Let’s ensure every mother has access to the care during pregnancy that she wants and deserves, through Group ANC.

There are 100 million births a year in low- and middle-income countries. That means that every day, there are millions of pregnant women who need care to have a healthy pregnancy. When asked about what kind of care they want during pregnancy, women are clear. They want to survive childbirth and have a healthy baby who also survives. For women in many of the places we work, survival is not a guarantee. They also want personalized, supportive and respectful care from kind and caring health care providers, and opportunities to bond with other pregnant women for support.  

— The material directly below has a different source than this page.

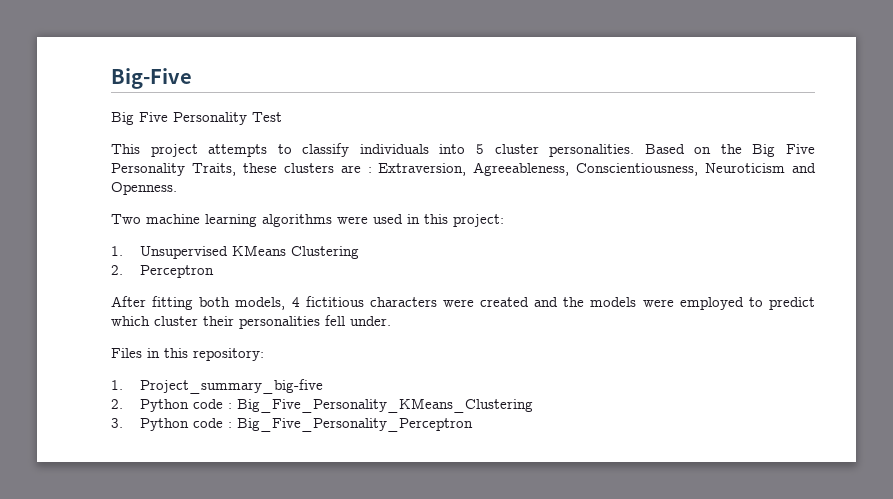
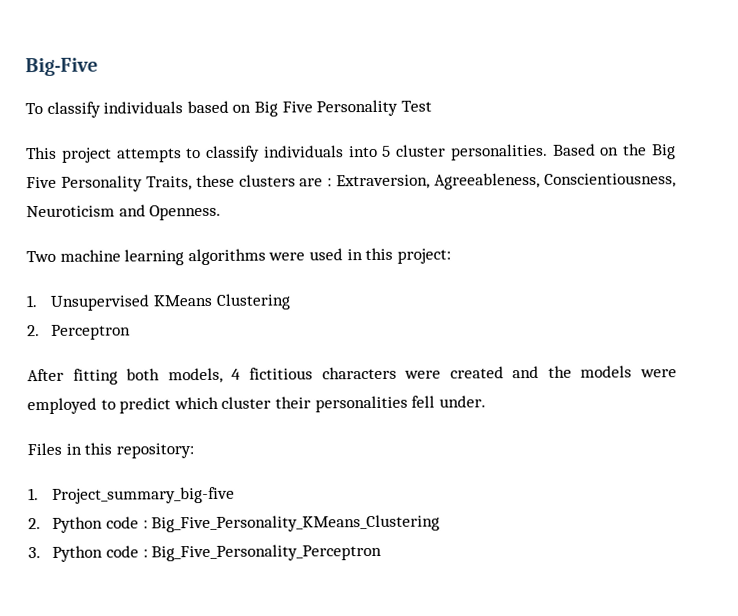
(192, 78) none -> [25,100,252,118] To classify individuals based on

One of the simplest but most remarkable ways we’ve found to fulfill pregnant women’s needs is providing care in groups—we call it Group Antenatal Care (G-ANC). It’s women-centered care, provided in a group with pregnant women at the same stage of pregnancy. What’s even more remarkable is that many women and providers, from conflict-affected Afghanistan to populous villages across Nigeria and the highlands of Guatemala, all love G-ANC. They love learning together, forming friendships, taking better care of themselves, and helping each other have a healthy pregnancy. The results are women come back for more care, they learn more, and have a positive pregnancy experience. Providers also enjoy G-ANC. They get to know their patients and have the time to discuss important topics and answer questions.  

Since 2021, we have been working with local governments in Nigeria and Kenya to expand G-ANC into hundreds of health facilities. But the pace is not fast enough. We need exponential expansion. So we started asking, “If G-ANC is better care, why isn’t it available to all pregnant women? How can we accelerate scale-up? 

In February 2024, we were thrilled to organize the first-ever Global Group ANC “Catalyzer” event in Nairobi, Kenya to try and answer these questions. We gathered with 125 researchers, government officials, public health professionals, and women’s health champions from 24 countries and spent three days together to prioritize ways to collaborate and accelerate change.  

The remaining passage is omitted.